A lot if not most linguists are satisfied that language is something radically different from animal vocal communication- a number believe it somehow magically evolved from external gestures. However, given the newer work hinted at above, my own take is that language (separate from its oral instantiation, which is less relevant than its organization) just takes the existing system, speeds it up radically, allows for mixing of single instances of each signal type (rather than just repetition of the same simple ones as found in so many other species) creating higher level strings (which we mistakenly think are basic) as well as hierarchical combination of these strings even higher up. Plus other stuff :-)  I'm also not the first to suggest this, though I would venture that others feel there was a distinct form/meaning break when this happened, so that arbitrariness existed in human language from the beginning.

But the existance of the kind of iconic mapping one sees in ideophones, plus the new realization among historical linguists that such ideophones may feed large parts of the lexicon, may mean that one would have to be very careful about this. Adam or Og may not have simply put string A to idea or referent B on Naming Day. There may already have been firmly in place an existing connotational reference system, that only later worked itself into a more classically arbitrarist denotational one. And remember I've touched on cyclicity typologically in modern human languages- did a similar cycle exist before human language?

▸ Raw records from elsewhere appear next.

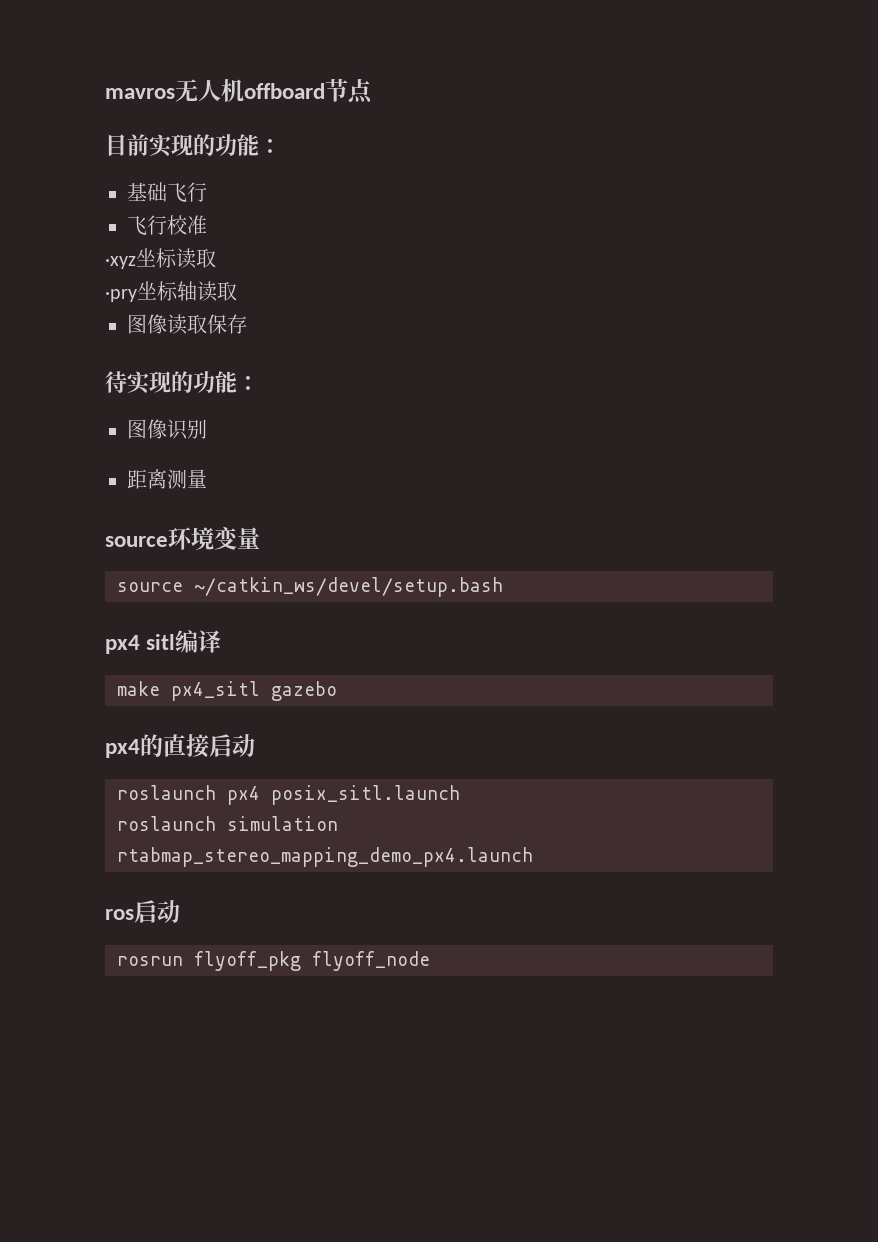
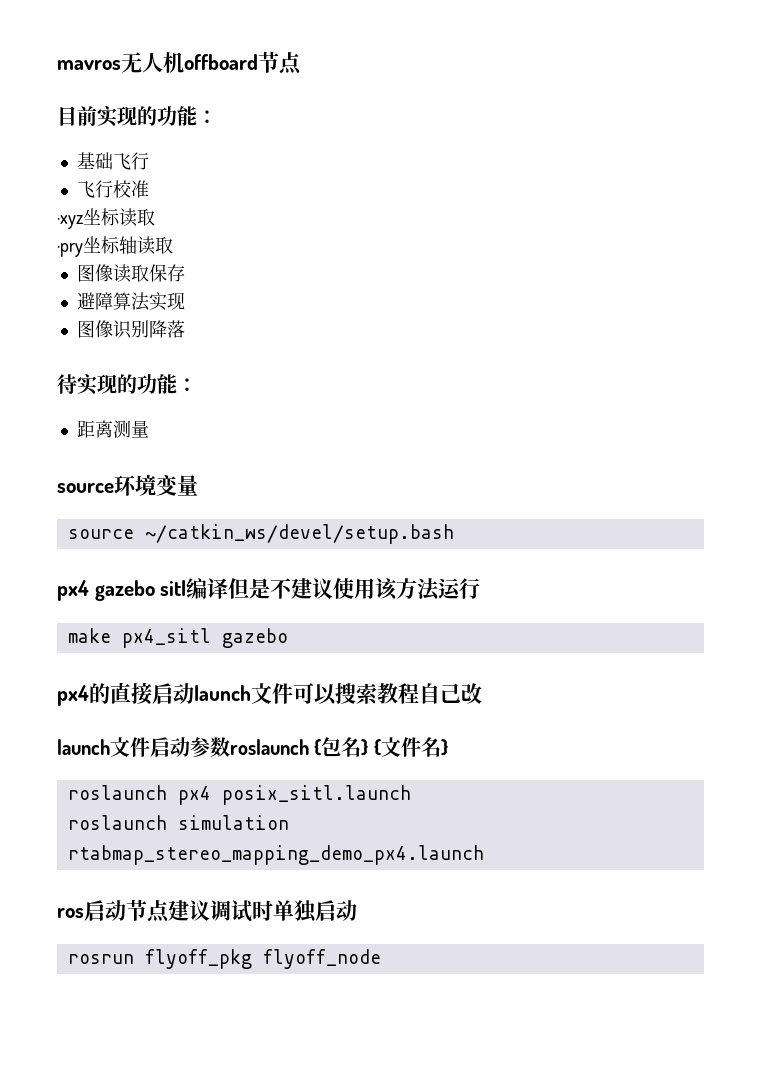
+ 避障算法实现
+ 图像识别降落
- 图像识别
- px4 sitl编译
+ px4 gazebo sitl编译但是不建议使用该方法运行
- px4的直接启动
+ px4的直接启动launch文件可以搜索教程自己改
+ launch文件启动参数roslaunch {包名} {文件名}
- ros启动
+ ros启动节点建议调试时单独启动

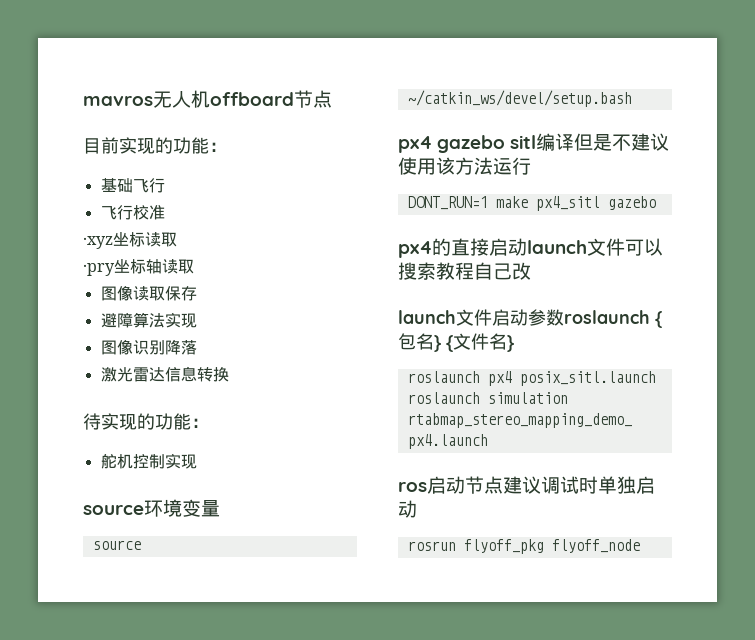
+ 激光雷达信息转换
- 距离测量
+ 舵机控制实现
- make px4_sitl gazebo
+ DONT_RUN=1 make px4_sitl gazebo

There is evidence for this in animal signal systems, but the cycle may be much longer in duration, and relate to speciation and adaptation to new environments. 

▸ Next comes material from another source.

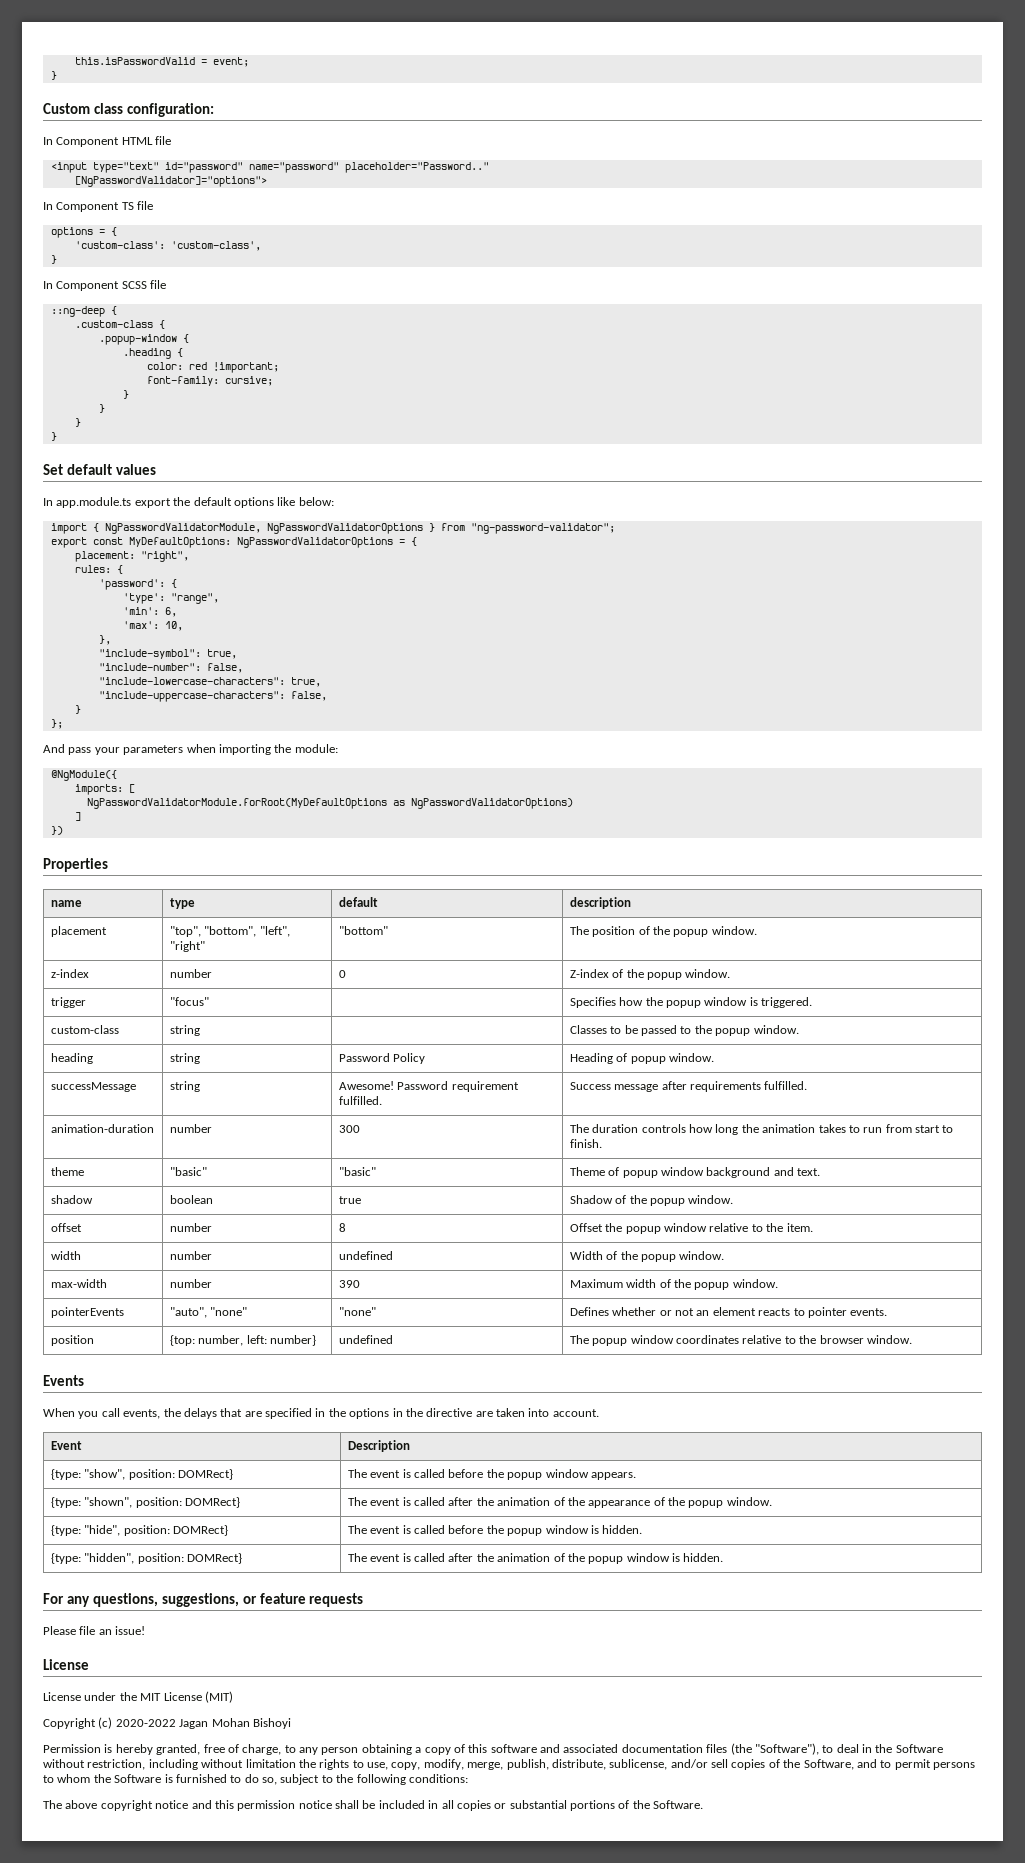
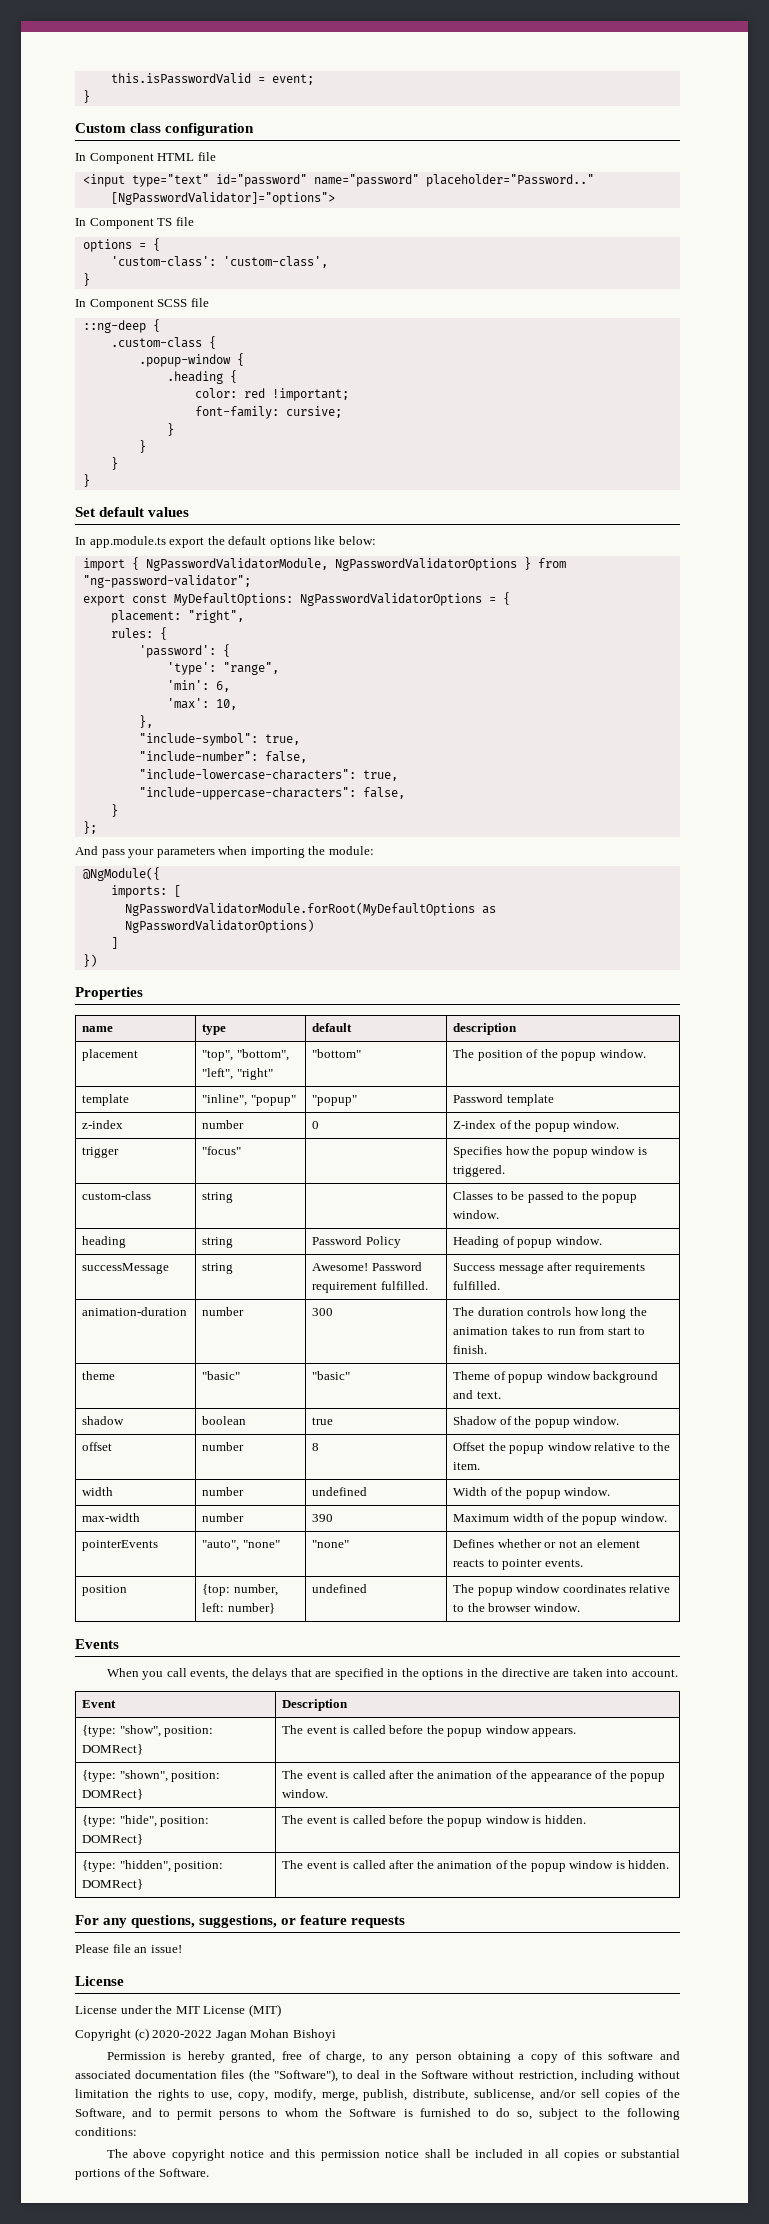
- Custom class configuration:
+ Custom class configuration
+ template | "inline", "popup" | "popup" | Password template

If true, then my hypothetical speeding up of human signaling could help explain why our typological cycles only take thousands of years.

BTW, I'm not sure that speakers are that conscious all the time of their word choices, or think about the degree of generality that grammatalizable terms are supposed to have, etc.- in fact given that these are usually the most common terms in a language, people might be LESS likely to think about them- thus their ultimate automaticization.